=== Exercise ===
The response should repeat word for word every line below from the one with "order date: 2026-12-21 -> 2026-12-14" to the one with "total: 33.42 -> 57.17", inclusive, and nothing else; leave pictures out.

=== Task material ===
——————

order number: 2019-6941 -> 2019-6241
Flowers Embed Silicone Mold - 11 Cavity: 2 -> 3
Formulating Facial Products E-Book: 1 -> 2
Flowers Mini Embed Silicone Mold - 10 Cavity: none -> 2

——————

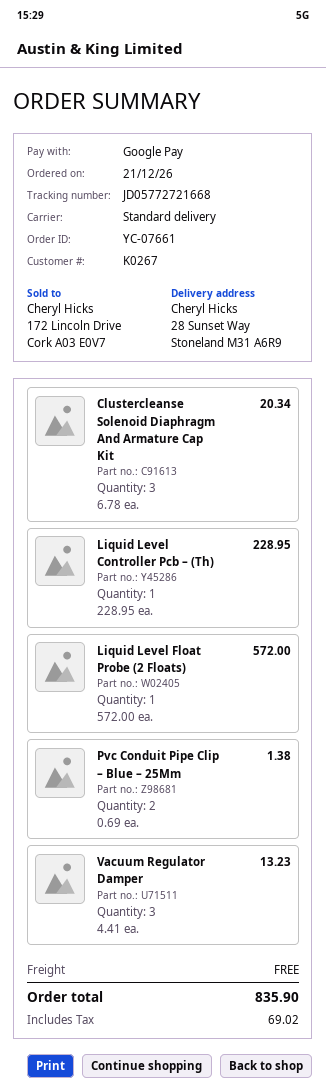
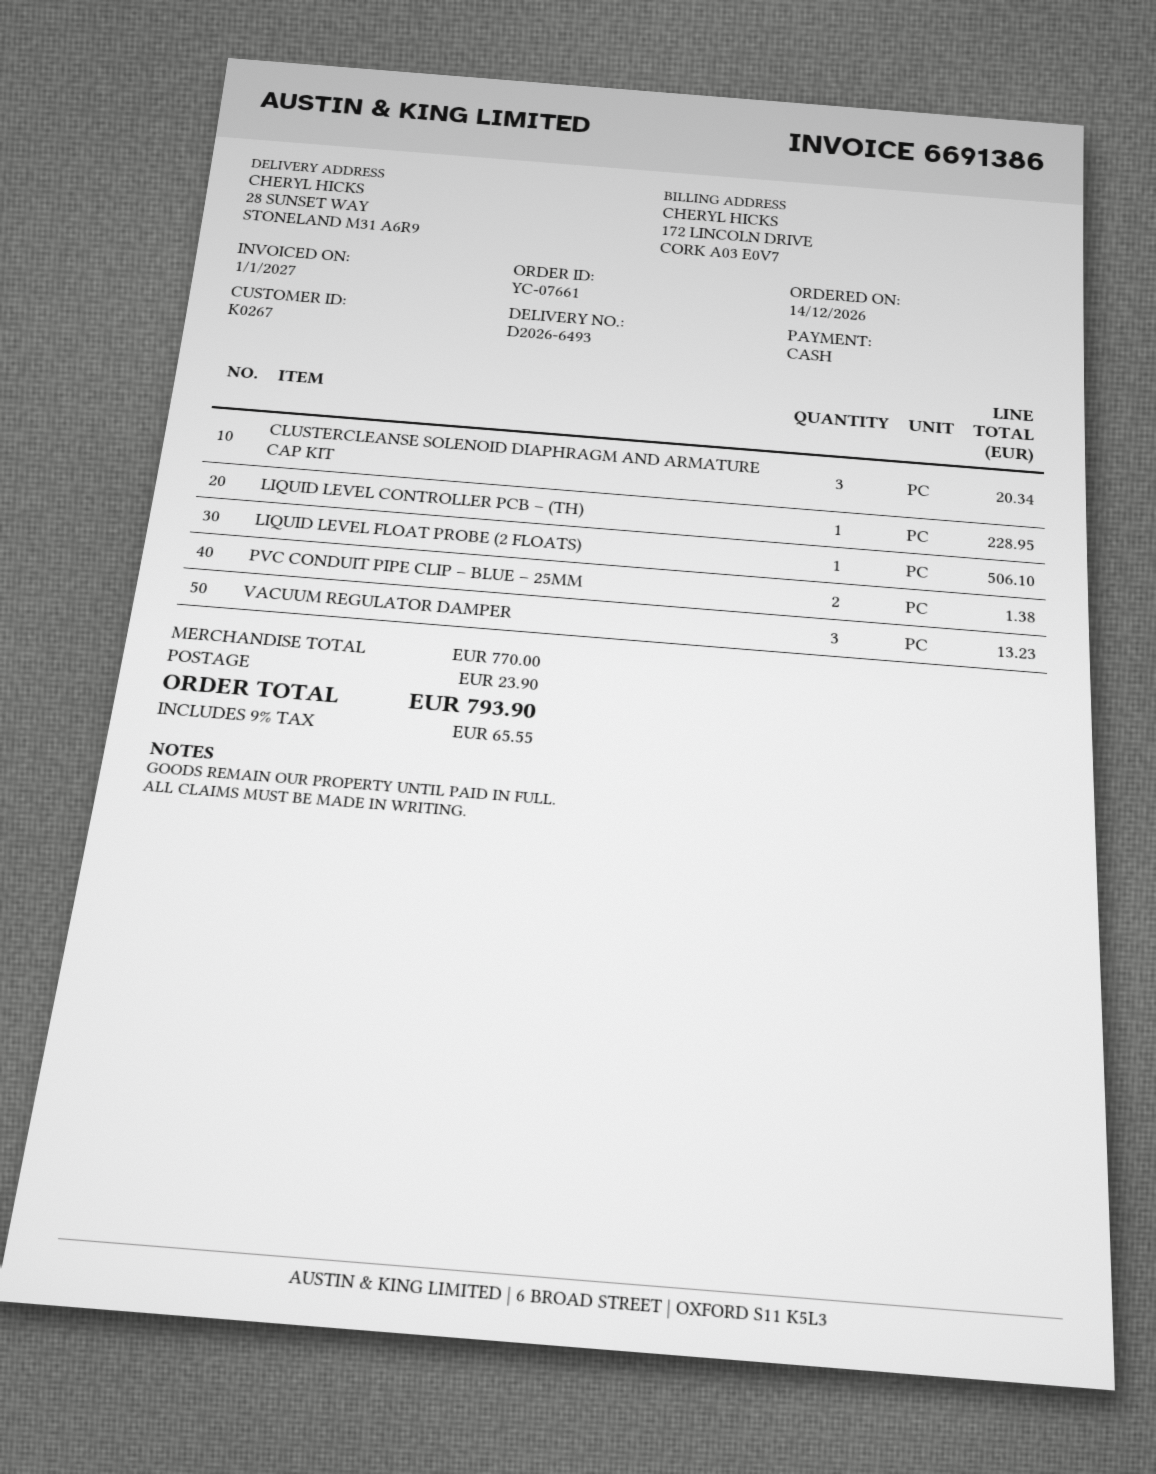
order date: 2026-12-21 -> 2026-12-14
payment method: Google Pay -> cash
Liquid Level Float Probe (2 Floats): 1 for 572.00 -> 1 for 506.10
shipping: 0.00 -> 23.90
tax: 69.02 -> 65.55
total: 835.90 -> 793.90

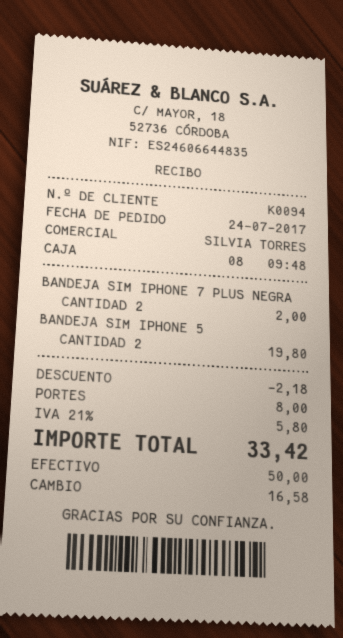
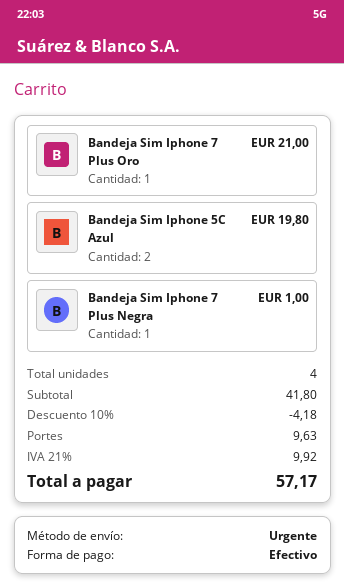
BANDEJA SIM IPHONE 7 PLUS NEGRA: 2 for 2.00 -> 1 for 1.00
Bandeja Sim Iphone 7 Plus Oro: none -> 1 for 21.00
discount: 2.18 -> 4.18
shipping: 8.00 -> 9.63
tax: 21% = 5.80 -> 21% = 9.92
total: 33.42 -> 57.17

——————

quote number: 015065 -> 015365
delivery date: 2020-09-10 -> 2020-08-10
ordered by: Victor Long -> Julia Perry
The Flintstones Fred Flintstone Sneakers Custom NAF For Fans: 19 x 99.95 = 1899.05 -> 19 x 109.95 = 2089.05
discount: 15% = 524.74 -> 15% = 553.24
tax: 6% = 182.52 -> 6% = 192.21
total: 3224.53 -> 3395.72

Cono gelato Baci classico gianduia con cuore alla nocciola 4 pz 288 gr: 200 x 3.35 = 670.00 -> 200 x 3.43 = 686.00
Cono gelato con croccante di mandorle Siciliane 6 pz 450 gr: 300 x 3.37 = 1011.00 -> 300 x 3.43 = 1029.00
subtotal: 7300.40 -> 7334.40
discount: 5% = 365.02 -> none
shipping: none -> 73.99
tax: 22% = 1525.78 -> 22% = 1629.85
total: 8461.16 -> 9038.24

——————

=== Solution ===
order date: 2026-12-21 -> 2026-12-14
payment method: Google Pay -> cash
Liquid Level Float Probe (2 Floats): 1 for 572.00 -> 1 for 506.10
shipping: 0.00 -> 23.90
tax: 69.02 -> 65.55
total: 835.90 -> 793.90

BANDEJA SIM IPHONE 7 PLUS NEGRA: 2 for 2.00 -> 1 for 1.00
Bandeja Sim Iphone 7 Plus Oro: none -> 1 for 21.00
discount: 2.18 -> 4.18
shipping: 8.00 -> 9.63
tax: 21% = 5.80 -> 21% = 9.92
total: 33.42 -> 57.17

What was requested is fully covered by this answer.